1.  Questions like "what do you mean by _____?"
2.  That sounds like <insert philosopher, thinker, book, etc...>
3.  Your statement: ______ sounds right/wrong because of _____

This abstract is like an old wad of gum that I have been chewing for years.  Embedded in it are ideas that I have clearly formulated, others I have not clearly formulated, some that I have grounded and others that I have begged, borrowed or stolen.  I offer it here for anyone who has the taste for someone else's old gum  (-)smblsh(-)

On Consciousness

Abstract
   Much of the nature of consciousness can be derived from a symbolic analysis of a concept.  A symbolic analysis is a rational deconstruction of a concept by the careful arrangement of contradictory statements leaving behind the unconscious, undifferentiated, irrational presence of the concept without the support of rational meaning.  The further a concept is symbolically analyzed the more of its general form is diluted until one no longer has a clear conscious sense of that concept’s ultimate meaning.  Instead, one has the idea that in a particular context the concept has a clear meaning, but that this conscious meaning diminishes as the scope of the concept is considered in the context of more and more perspectives.  What is left of the experience of the concept is a sense of a meaningful word stripped of any clear formulation.  This places the knower in a contradictory state of wanting to simultaneously place value in the concept as well as be unable to justify that value.   All concepts are similarly reducible through symbolic analysis to a similar state of ‘significant ambivalence’.

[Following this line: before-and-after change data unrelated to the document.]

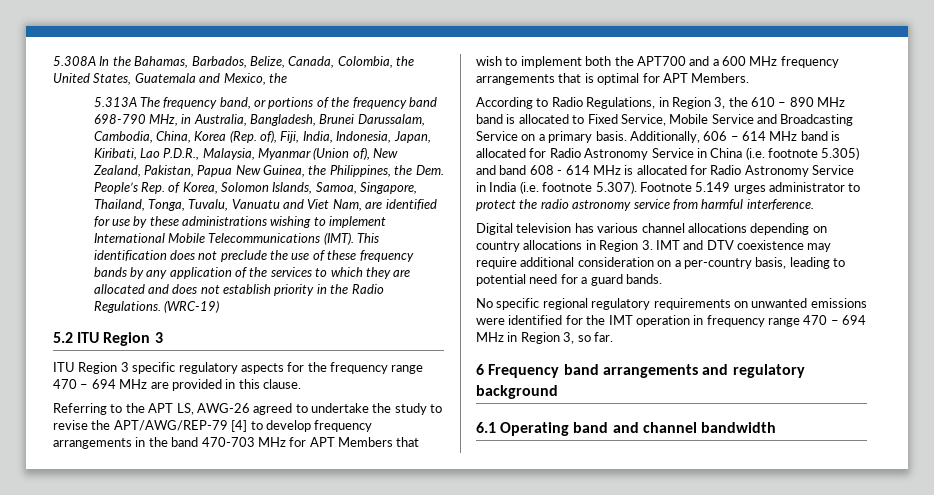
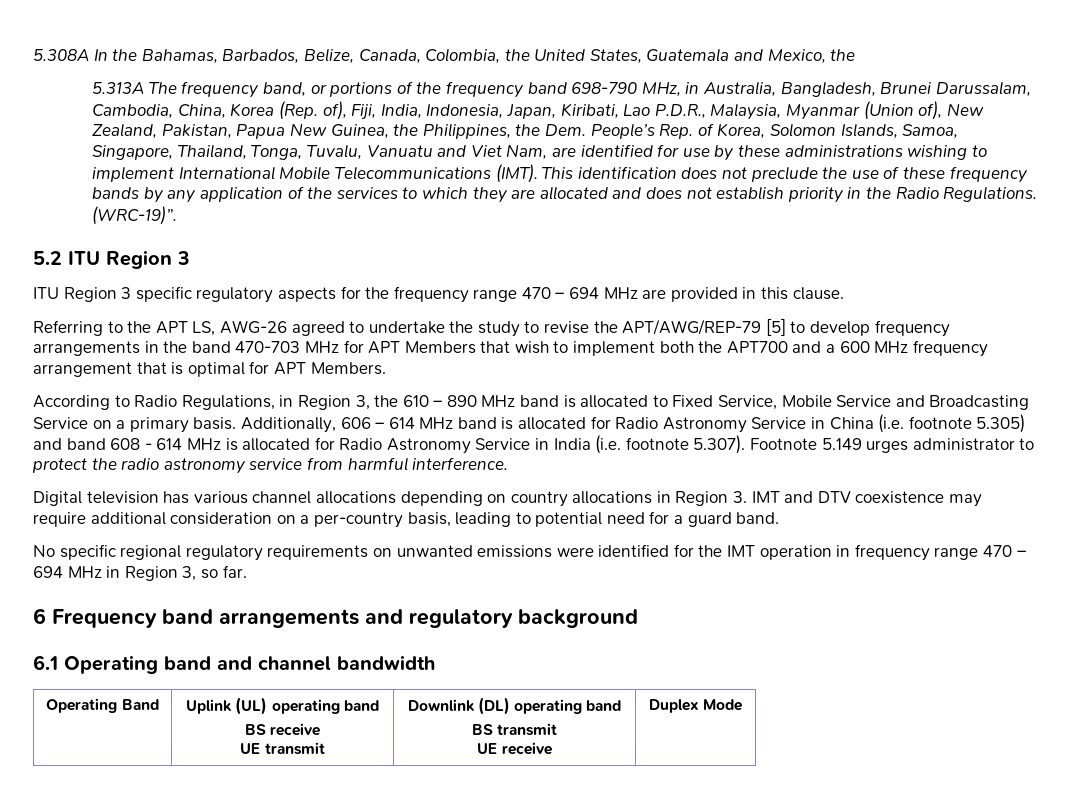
- (WRC-19)
+ (WRC-19)”.
- Referring to the APT LS, AWG-26 agreed to undertake the study to revise the APT/AWG/REP-79 [4] to develop frequency arrangements in the band 470-703 MHz for APT Members that wish to implement both the APT700 and a 600 MHz frequency arrangements that is optimal for APT Members.
+ Referring to the APT LS, AWG-26 agreed to undertake the study to revise the APT/AWG/REP-79 [5] to develop frequency arrangements in the band 470-703 MHz for APT Members that wish to implement both the APT700 and a 600 MHz frequency arrangement that is optimal for APT Members.
- Digital television has various channel allocations depending on country allocations in Region 3. IMT and DTV coexistence may require additional consideration on a per-country basis, leading to potential need for a guard bands.
+ Digital television has various channel allocations depending on country allocations in Region 3. IMT and DTV coexistence may require additional consideration on a per-country basis, leading to potential need for a guard band.
+ Operating Band | Uplink (UL) operating band
+ BS receive
+ UE transmit | Downlink (DL) operating band
+ BS transmit
+ UE receive | Duplex Mode

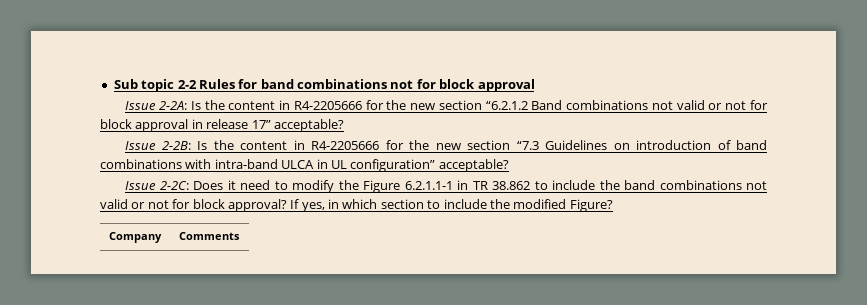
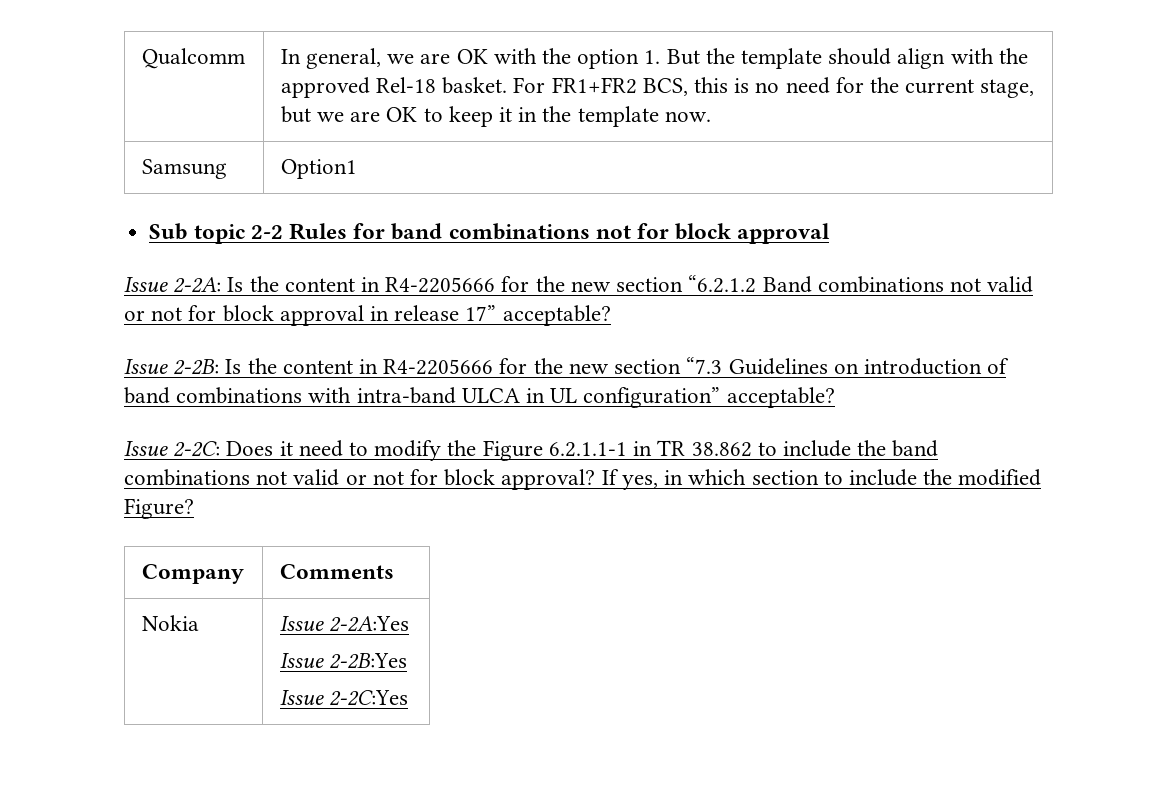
+ Qualcomm | In general, we are OK with the option 1. But the template should align with the approved Rel-18 basket. For FR1+FR2 BCS, this is no need for the current stage, but we are OK to keep it in the template now.
+ Samsung | Option1
+ Nokia | Issue 2-2A:Yes
+ Issue 2-2B:Yes
+ Issue 2-2C:Yes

   What is revealed about the objective character of conscious by a symbolic analysis of a concept is that what is required to strip a concept of rational content also reveals what goes into the formation of the conscious concept.  By revealing this underlying structure we can develop an objective understanding of consciousness.  We come to a vantage point where we can potentially resolve the mind-body problem.  This is due in part to an understanding of the character of order as it emerges from a complex, adaptive substrate of two kinds: 1) brain-neural activity and structure and 2) social-linguistic activity and structure.  The complexity of such a system all but guarantees that even if an objective reduction of mind to brain is possible, it will be impossible to completely describe one.   The nature of consciousness then becomes translated to an analysis of the concept of order.  Such an analysis of the concept of order also succumbs to the above claim that a broad analysis of a symbolic kind on this concept will also yield a bare unconscious, irrational fact to the individual knower.  One is then left with a solipsistic impression of the reality of mind altogether.

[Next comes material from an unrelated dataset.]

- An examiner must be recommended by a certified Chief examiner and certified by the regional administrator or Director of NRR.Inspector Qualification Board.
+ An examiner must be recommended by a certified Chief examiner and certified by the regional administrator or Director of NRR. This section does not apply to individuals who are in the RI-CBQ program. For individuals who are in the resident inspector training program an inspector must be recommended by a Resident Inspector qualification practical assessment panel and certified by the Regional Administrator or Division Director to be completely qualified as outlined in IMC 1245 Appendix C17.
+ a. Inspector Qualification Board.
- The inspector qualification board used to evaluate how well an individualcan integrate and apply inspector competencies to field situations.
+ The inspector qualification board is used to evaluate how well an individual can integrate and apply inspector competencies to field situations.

   By virtue of the unlimited paths one may take from meaning to unconscious core of any given concept, the various characteristics of consciousness can be repeatedly encountered and constellated in such a way that one can confidently come to an objective understanding of consciousness.  These objective qualities of consciousness are what C.G. Jung referred to as archetypes.  Archetypes reflect objective qualities of the physical brain and its form and structure which lends a quality of inner necessity to the otherwise general freedom of the human imagination.  Human knowledge in the form of mystical, mythological and otherwise spiritual truth contains, in a relatively revealing form, the character of archetypal knowledge.  By a comparative analysis of spiritual truths and other psychological productions of the human mind as well as a scientific examination of related topics, it is possible to circumscribe consciousness in a rational way until it is realized that conscious is an emergent order which can create, feed and destroy itself, it is an invention of an underlying substrate with a dualistic center, and it is a mysterious central fact of human experience.  Even the widest thrown net of explanation cannot surpass the need to solipsistically address the phenomenology of consciousness is.  That this is true is, in and of itself, as meaningful as it is seemingly meaningless.